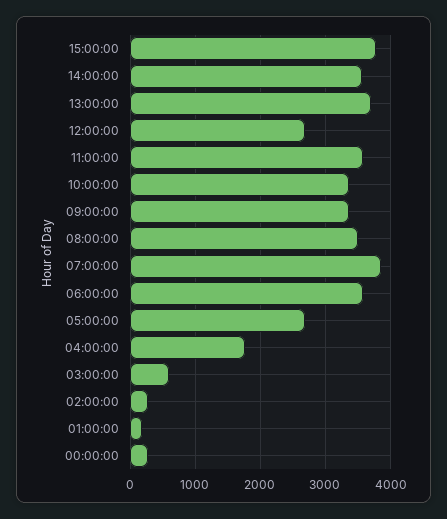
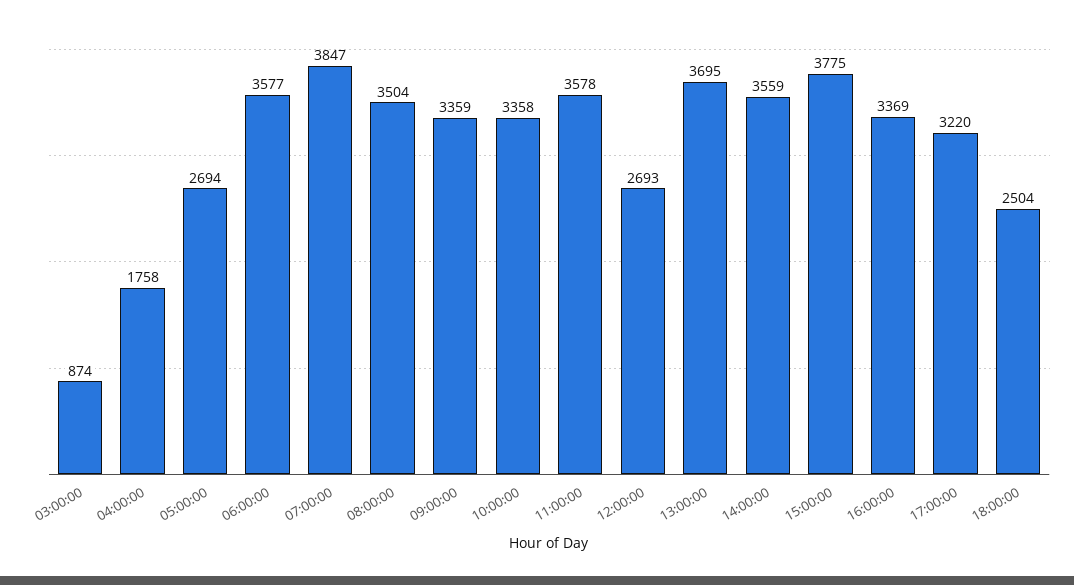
03:00:00: 600 -> 874
02:00:00: 300 -> none
01:00:00: 200 -> none
00:00:00: 300 -> none
16:00:00: none -> 3369
17:00:00: none -> 3220
18:00:00: none -> 2504

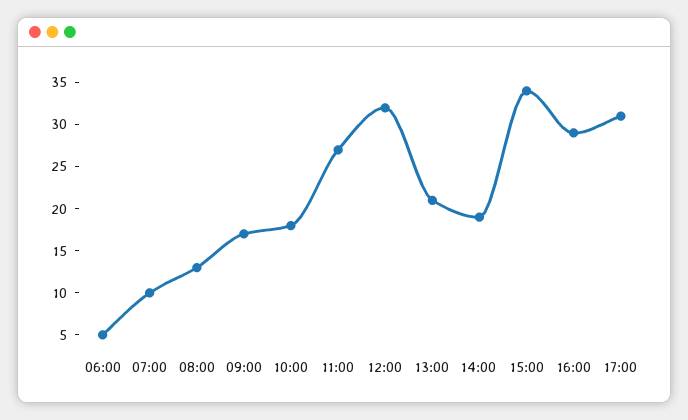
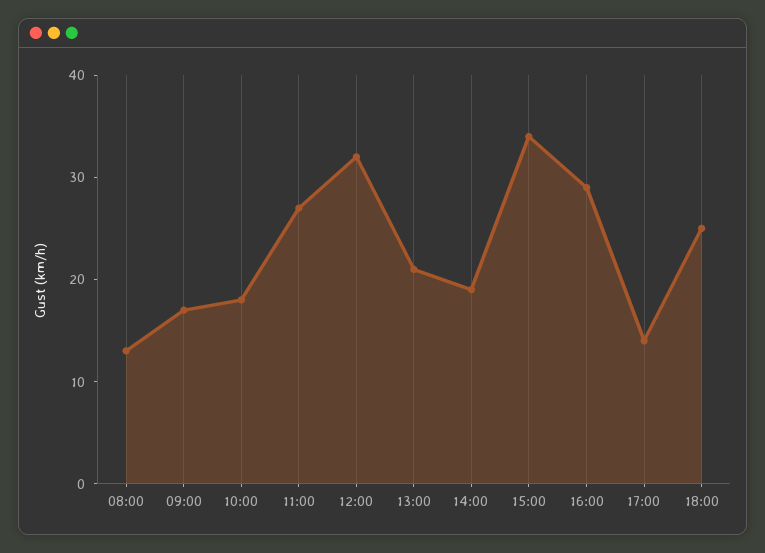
06:00: 5 -> none
07:00: 10 -> none
17:00: 31 -> 14
18:00: none -> 25

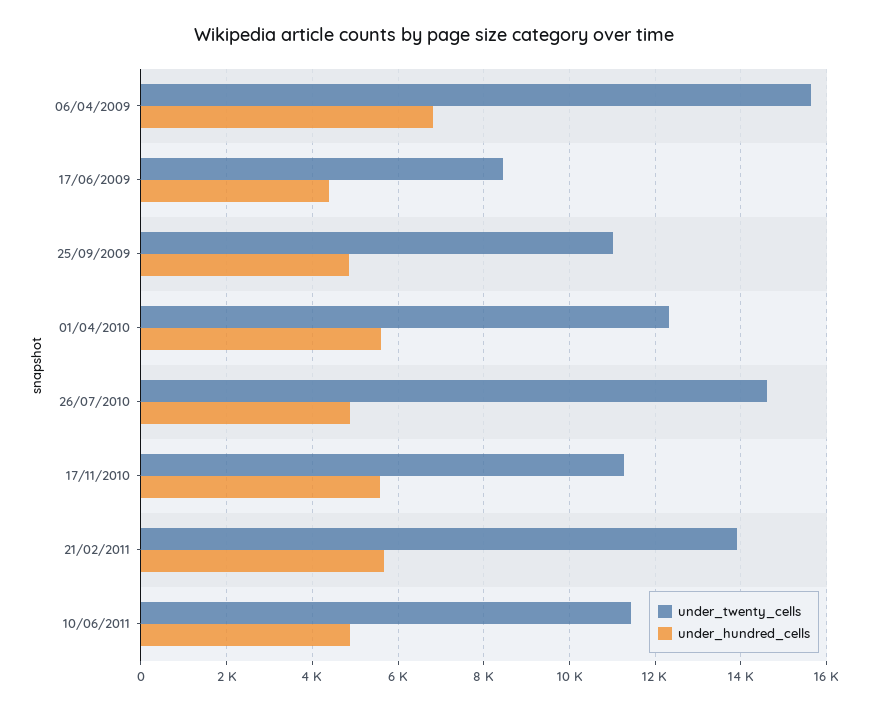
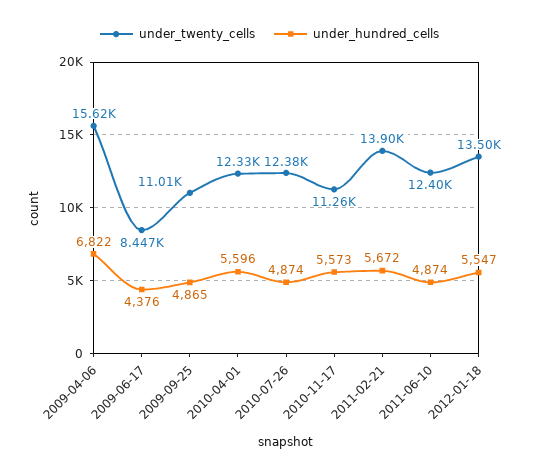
under_twenty_cells, 26/07/2010: 14600 -> 12380
under_twenty_cells, 10/06/2011: 11400 -> 12400
under_twenty_cells, 2012-01-18: none -> 13500
under_hundred_cells, 2012-01-18: none -> 5547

━━━━━━

Task instructions:
Every entry above has to be repeated exactly, apart from its pictures.

Task result:
03:00:00: 600 -> 874
02:00:00: 300 -> none
01:00:00: 200 -> none
00:00:00: 300 -> none
16:00:00: none -> 3369
17:00:00: none -> 3220
18:00:00: none -> 2504

06:00: 5 -> none
07:00: 10 -> none
17:00: 31 -> 14
18:00: none -> 25

under_twenty_cells, 26/07/2010: 14600 -> 12380
under_twenty_cells, 10/06/2011: 11400 -> 12400
under_twenty_cells, 2012-01-18: none -> 13500
under_hundred_cells, 2012-01-18: none -> 5547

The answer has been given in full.